Stuart's persistence eventually paid off and his musical masterpiece has now been recorded by The London Philharmonia Orchestra.
Stuart said: 'My son died in traumatic circumstances and on the night of his funeral, I heard soothing angelic music with a great choir of angels and it comforted me for a short while.'
His Angeli Symphony has been described as a work of 'genius' by music experts.
'I could see the whole orchestra playing and as I watched I could see all the individual notes being played on the different instruments.'
'After that I would often hear the music and I could remember it all very vividly.'
'The melodies were always very real, very beautiful, sometimes as if the angels were really playing to me.'
'But I came to understand that it was music for my son and I could see it as a film one day.' 'The cold light of day was different however and I was numb with fear.'
Darker times: Stuart moving into a hostel for the homeless
The romantic symphony, which is filled with string instrumental sections, has astounded professional musicians.
'Stuart's vision for his musical work was remarkable and it's quite astounding that a non-professional musician has come up with something of this quality,' said Allan Wilson, conductor of The London Philharmonia Orchestra.
"As a pub cook my life hinged around alcohol and smoking that was impacting badly on my life. Instead I wanted to follow my vision and create a great orchestral piece."
Stuart left home and lived in his car for a time before moving around in squats, on the street and later a hostel for the homeless.

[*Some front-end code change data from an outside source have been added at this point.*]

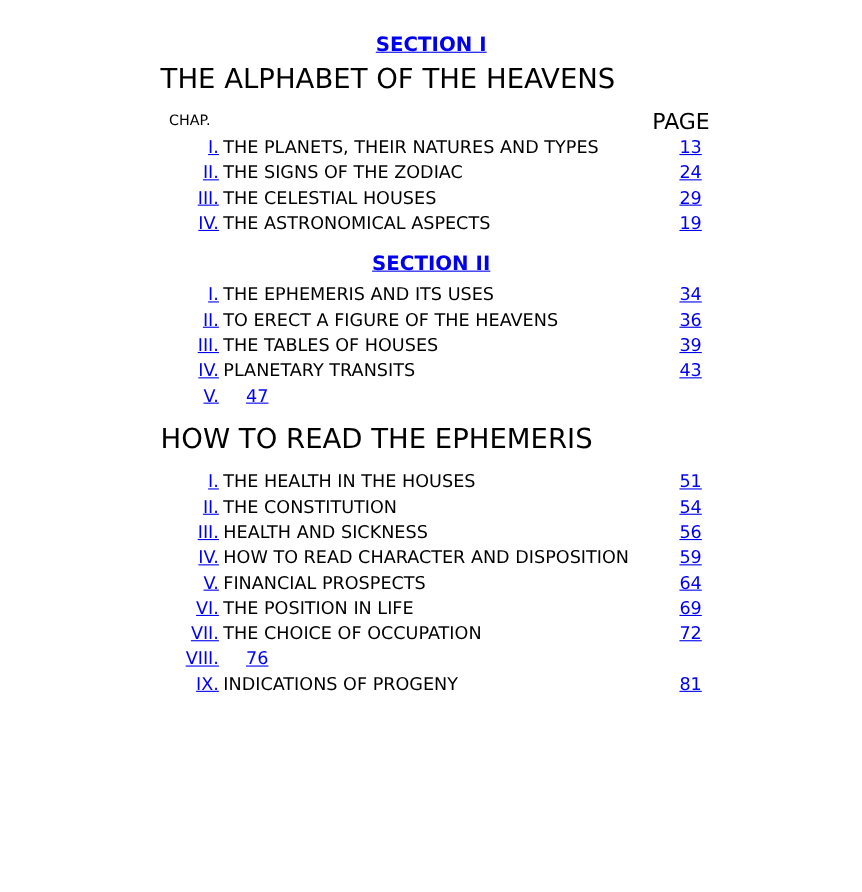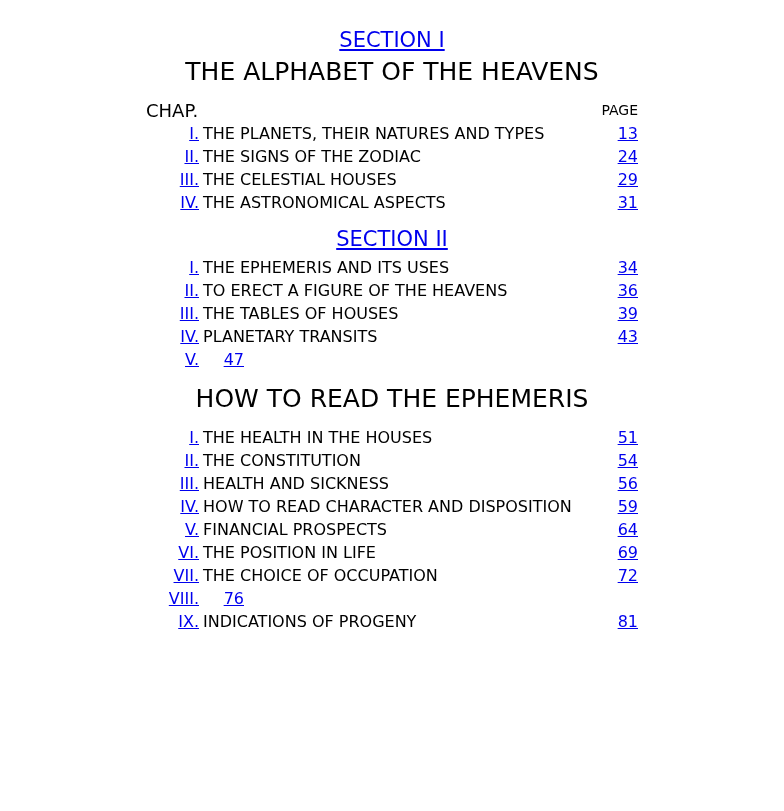--- a/index.html
+++ b/index.html
@@ -12,52 +12,52 @@
     color: var(--text-color);
     font-family: "DejaVu Sans", "Liberation Sans", sans-serif;
     overflow: hidden;
   }
   .page {
     width: 492px;
     margin: 0 auto;
     padding-top: 28px;
   }
   .section-heading {
-    font-size: 21px;
+    font-size: 18px;
     line-height: 25px;
-    font-weight: normal;
+    font-weight: bold;
     text-align: center;
     margin: 0 0 4px 0;
   }
   .section-subtitle {
     font-size: 25px;
     line-height: 30px;
     font-weight: normal;
-    text-align: center;
+    text-align: left;
     margin: 0 0 12px 0;
     white-space: nowrap;
   }
   a {
     color: var(--link-color);
     text-decoration: underline;
     cursor: pointer;
   }
   .toc-table { margin: 0 0 13px 0; }
   .toc-row {
     display: flex;
     height: 23px;
     font-size: 16px;
     line-height: 23px;
     white-space: nowrap;
   }
   .col-num  { flex: none; width: 53px; text-align: right; }
   .col-title{ flex: 1 1 auto; padding-left: 4px; overflow: visible; }
   .col-page { flex: none; width: 45px; text-align: right; }
-  .toc-head .col-num  { text-align: left; font-size: 18px; }
-  .toc-head .col-page { font-size: 14px; }
+  .toc-head .col-num  { text-align: center; font-size: 13px; }
+  .toc-head .col-page { font-size: 20px; }
 </style>
 </head>
 <body>
 
 <main class="page">
 
     <section class="toc-section">
       <h2 class="section-heading"><a href="#" class="section-link">SECTION I</a></h2>
       <div class="section-subtitle">THE ALPHABET OF THE HEAVENS</div>
       <div class="toc-table">
@@ -81,21 +81,21 @@
 
     <div class="toc-row">
       <span class="col-num"><a href="#">III.</a></span>
       <span class="col-title">THE CELESTIAL HOUSES</span>
       <span class="col-page"><a href="#">29</a></span>
     </div>
 
     <div class="toc-row">
       <span class="col-num"><a href="#">IV.</a></span>
       <span class="col-title">THE ASTRONOMICAL ASPECTS</span>
-      <span class="col-page"><a href="#">31</a></span>
+      <span class="col-page"><a href="#">19</a></span>
     </div>
   </div>
     </section>
 
     <section class="toc-section">
       <h2 class="section-heading"><a href="#" class="section-link">SECTION II</a></h2>
       <div class="toc-table">
 
     <div class="toc-row">
       <span class="col-num"><a href="#">I.</a></span>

But he was determined to follow his dream and bought a cheap guitar from an antique shop called 'Miscellanea' owned by the parents of 'The Who's front man Pete Townshend. He spent the following years learning to play the instrument until he could record the music in his head onto a second-hand tape recorder he bought for 50p.
One day outside the BBC's Television Centre he met jazz musician Anthony Wade, who offered him a place to stay and helped transcribe the music.
In the fifteen years that followed Stuart turned his life around and became a successful businessman through a career in sales and property.
'By 1994 I was able to buy my own home in London, hire great arrangers and the world's best orchestras so I could finally realise my dream,' he said.
'I tracked down Anthony and we worked together for five years to create an excellent demo of the symphony. I felt it was good enough to hand over to conductor Allan Wilson for his opinion. Two years later the big day came when The London Philharmonia Orchestra recorded my Angeli Symphony. I truly thought I was back with the angels and the musicians gave me an ovation after they played it and I was finally happy. I have never considered myself as composer, and although I have written and recorded three more symphonies, a theme song and a further thirty pieces, they are gifts I was given to share where I could. With my success so far I have projects for the blind and disabled in Africa and am Patron of the Canaan Trust in Nottingham, which looks after many homeless people.
Stuart's story was picked up by NPR in America and producers in LA have contacted him with a view to turn Stuart's story into a cinema movie. Recently Gold Circle Films have put the film into development.